HST 120: Intro to European History to 1648
Prof. Wendy Smith
wdsmith@olemiss.edu
OFFERED AS A WEB-BASED COURSE & AN iSTUDY COURSE

HST 121: Intro to European History since 1648
Prof. Chiarella Esposito
esposito@olemiss.edu
OFFERED AS A WEB-BASED COURSE

HST 130: Intro to U.S. History to 1877
Prof. Wendy Smith
wdsmith@olemiss.edu
OFFERED AS AN iSTUDY COURSE

HST 131: Intro to U.S. History since 1877
Prof. Wendy Smith
wdsmith@olemiss.edu
OFFERED AS AN iSTUDY COURSE

HST 407: United States: The Nation since 1945
Prof. Wendy Smith
OFFERED AS AN iSTUDY COURSE

This course will examine the social, political and cultural changes that occur from the end of WWII to the present.  Themes will include the Cold War (including the Korean and Vietnam Wars), Economic Development (prosperity in the ‘50s,stagnation in the ‘70s and beyond), the Civil Rights Movement (African Americans, Latinos, Native Americans, Women, and the Gay Rights Movement), and political developments like the creation of the New Left and the New Right.  Topics will be divided as evenly as possible between domestic affairs and foreign policy.

HST 415: African American History since 1865
Prof. Shennette Garrett-Scott
OFFERED AS A WEB-BASED COURSE

This course offers an interdisciplinary introduction to important historical, political, cultural, and artistic issues concerning people of African descent in the United States. Students will examine the historical and cultural experiences of African Americans from the end of the Civil War to the Black Lives Matters Movement. Emphasis will be placed on developing an understanding of the role of protest and resistance in African American history. Through readings, primary sources, movies, and discussion, the course will illustrate the multiple ways in which African Americans have protested and resisted oppression. The course strives to be challenging, stimulating, and transformational.

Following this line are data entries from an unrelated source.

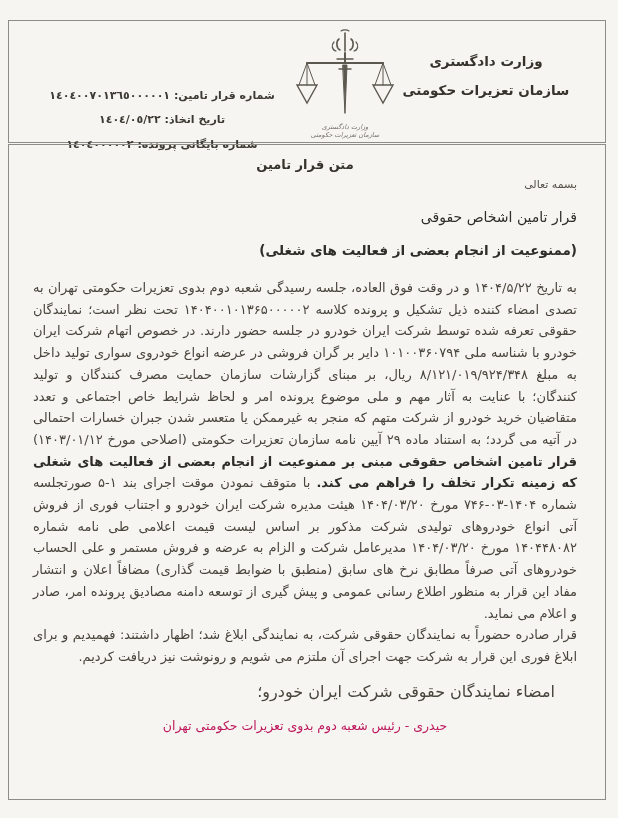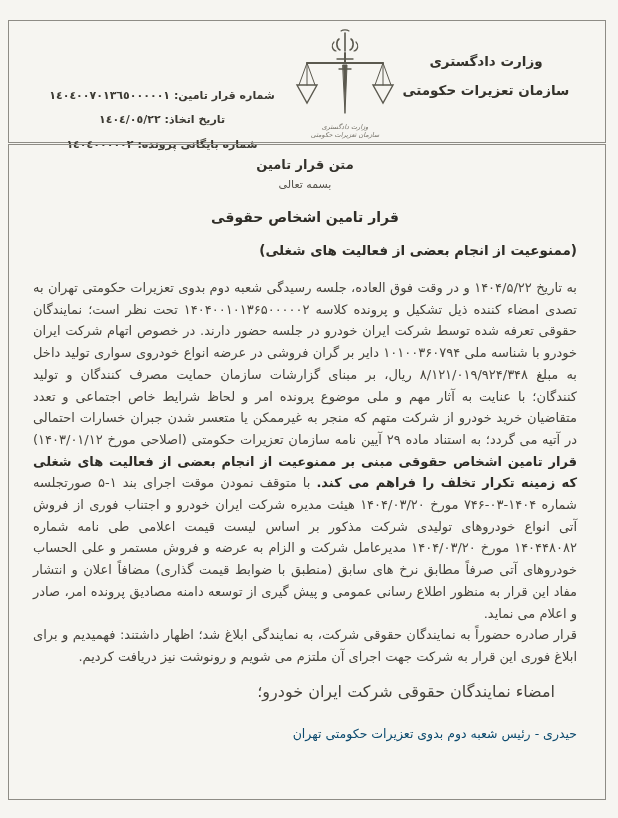--- a/index.html
+++ b/index.html
@@ -74,7 +74,7 @@
   }
   .basmala {
     margin: 0 0 18px;
-    text-align: center;
+    text-align: right;
     font-size: 11px;
     color: #55524a;
   }

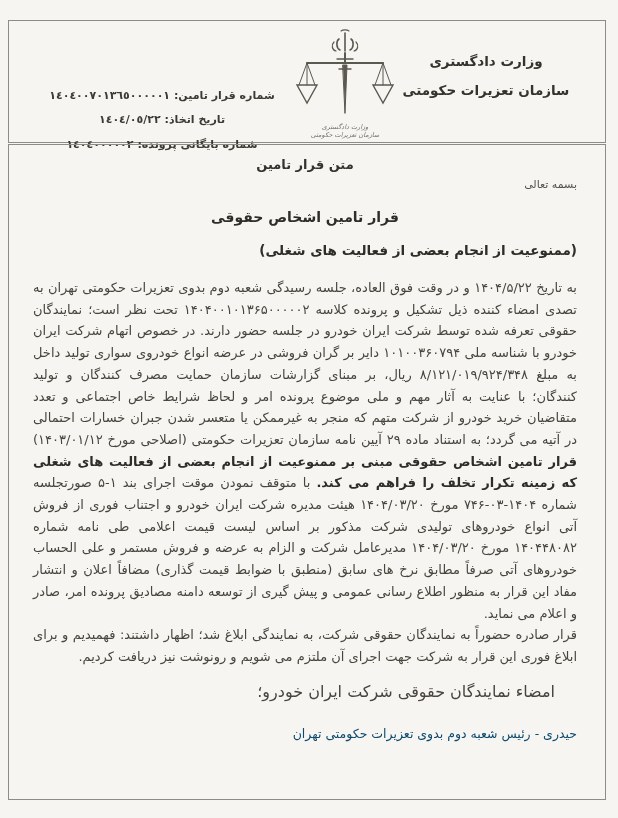--- a/index.html
+++ b/index.html
@@ -80,9 +80,9 @@
   }
   .order-title {
     margin: 0 0 17px;
-    text-align: center;
+    text-align: right;
     font-size: 14px;
-    font-weight: bold;
+    font-weight: normal;
     color: #2f2d27;
   }
   .order-subtitle {

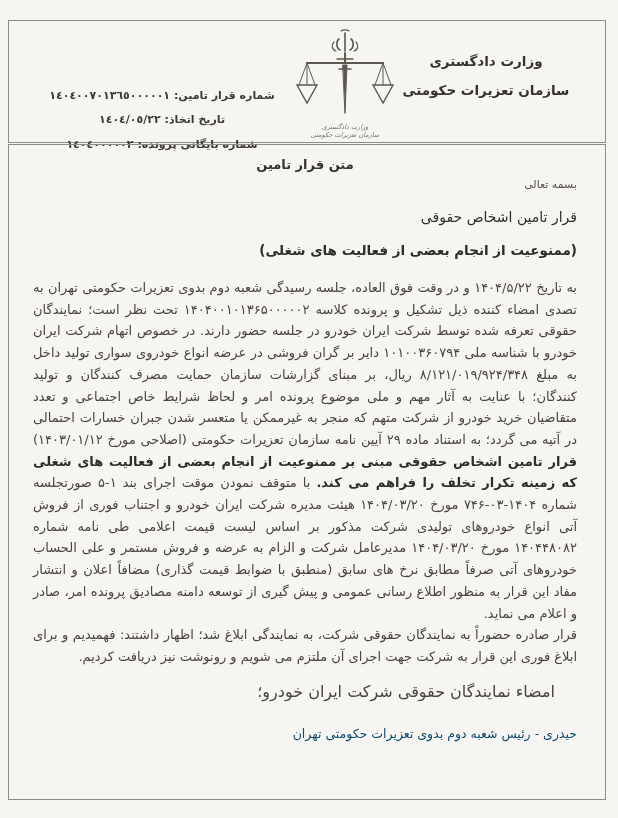--- a/index.html
+++ b/index.html
@@ -110,10 +110,10 @@
     padding-right: 22px;
   }
   .signer {
-    margin-top: 25px;
+    margin-top: 17px;
     font-size: 12.5px;
-    color: #0c4a6e;
-    text-align: right;
+    color: #be185d;
+    text-align: center;
     direction: rtl;
   }
   .signer-inner { display: inline-block; direction: rtl; }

AUGUST INTERSESSION COURSES

HST 490: United States Social Movements since 1945
Prof. Jessica Wilkerson
MTWThF 8:30AM-12PM

This course examines the numerous, overlapping social movements—of various political ideologies—in post-1945 United States history. Studying movements in relation to one another instead of separately (as is so often the case), students will consider how movements overlapped or challenged one another and how the mosaic of movements shaped American society and politics. Students will analyze the origins of movements, the generational divides that characterized many of them, the context in which they arose, the ideas and people that influenced them, and their successes and limitations. Topics include anticommunism crusades, the New Left, the civil rights movement, women’s movements and feminism, disability rights, the New Right and grassroots conservatism, environmentalism, Black Power, LGBTQ activism, labor and union struggles, anti-war and peace movements, among others. We will explore these topics through activist biographies, documentary film, and sources such as speeches, letters, and diaries. The course will interweave lecture with in-class assignments and discussion to help deepen our understanding of the histories under investigation.